Unlike all of the amateurs with their pet theories about why somebody would kill strangers, I offer no opinion. I don't know the guy. I would rather post about something else.
This post was prompted by this case in the UK: Fattest man in the world suing NHS for "letting me grow."
If a patient of mine got fat, or killed people, can I be called liable? I have been twice named in medical malpractice lawsuits. It is an appalling, demoralizing, painful, and time-consuming experience. It makes you want to quit medicine.
The first case was a teenaged gal who got herself knocked up. The claim by the teen and her anti-abortion parents was that, since she was an impulsive kid, it was my medical duty to make sure she used birth control. I had mentioned it to her, but I had not written that down in my deliberately-sketchy notes.
My second was a guy who cut his wrists in a suicide attempt (or gesture?). He and his wife and lawyer decided that they could make a case that I had prescribed an inadequate amount of antidepressants to prevent him from doing this. Even though the guy's main problem was a personality disorder, they found a psychopharmacologist to testify that the fellow's mood swings and tantrums represented Bipolar Disorder. He was wrong, but that didn't matter.

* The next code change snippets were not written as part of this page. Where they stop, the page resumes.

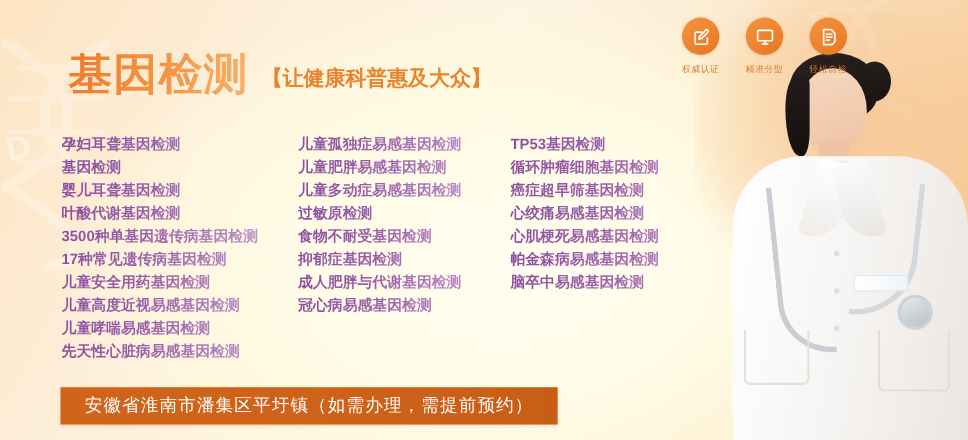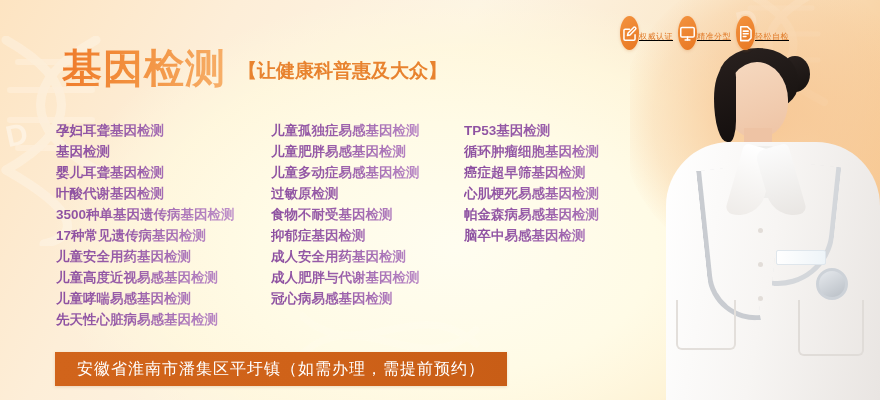--- a/index.html
+++ b/index.html
@@ -41,21 +41,21 @@
     white-space:nowrap;
   }
   .sub-title{
     margin-left:12px;margin-bottom:4px;
     font-size:19px;font-weight:700;color:#e8832f;letter-spacing:0px;
     white-space:nowrap;
   }
 
   
   .badges{position:absolute;left:620px;top:16px;display:flex;gap:24px;}
-  .badge{width:34px;display:flex;align-items:center;text-decoration:underline;}
+  .badge{width:34px;display:flex;flex-direction:column;align-items:center;}
   .badge-circle{
     width:34px;height:34px;border-radius:50%;
     background:linear-gradient(145deg,#f3933f 0%,#e87722 100%);
     display:flex;align-items:center;justify-content:center;
     box-shadow:0 1px 3px rgba(200,110,40,.25);
   }
   .badge-circle svg{display:block;}
   .badge-label{
     margin-top:7px;font-size:8px;color:#e07a28;white-space:nowrap;letter-spacing:.5px;
   }
@@ -285,29 +285,29 @@
       <div class="item">先天性心脏病易感基因检测</div>
     </div>
 
     <div class="col col-1">
       <div class="item">儿童孤独症易感基因检测</div>
       <div class="item">儿童肥胖易感基因检测</div>
       <div class="item">儿童多动症易感基因检测</div>
       <div class="item">过敏原检测</div>
       <div class="item">食物不耐受基因检测</div>
       <div class="item">抑郁症基因检测</div>
-      <div class="item">成人安全用药基因检测</div>
       <div class="item">成人肥胖与代谢基因检测</div>
       <div class="item">冠心病易感基因检测</div>
     </div>
 
     <div class="col col-2">
       <div class="item">TP53基因检测</div>
       <div class="item">循环肿瘤细胞基因检测</div>
       <div class="item">癌症超早筛基因检测</div>
+      <div class="item">心绞痛易感基因检测</div>
       <div class="item">心肌梗死易感基因检测</div>
       <div class="item">帕金森病易感基因检测</div>
       <div class="item">脑卒中易感基因检测</div>
     </div>
 
   </div>
 
   <div class="banner">安徽省淮南市潘集区平圩镇（如需办理，需提前预约）</div>
 
 </div>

Both cases sued me to triple the max of my insurance. The first case was a charity treatment case, in a clinic to which I donate one day per week. I suspect they figured out on Google that my husband is a banker. Both plaintiffs lost in trial, but both experiences left me feeling dragged through a sewer, slimed. A trial lawyer can always find somebody to pay to say you did something wrong. In my field of work, everything is a judgement call, and there is rarely or never a right and wrong.
I had felt, with both patients, that I had had a good, constructive, and friendly relationship, and that I had helped them quite a bit. Interestingly, both sued me for their behavior and their behavioral choices, as if I were responsible for those - as if I were God.
Like most docs I know, I try to do the best that I can to help the people I see, but my powers are limited. Still, lawsuits are always in the back of every doctor's mind in the US. My guess is that about half of medical tests are done with lawsuits in mind (eg $700 CT scans for tension headaches). Lots of hungry, parasitical trial lawyers out there, and plenty of people who are willing to toss away a relationship with a doctor if they think they can hit the jackpot by doing so. They can always find another doctor (although few doctors are willing to see litigious patients. I will refuse to treat anyone who has sued a physician. In other ways too, I select the people that I am willing to help. It's my prerogative.).
The lesson: Evil lurks in human hearts. No doubt about it.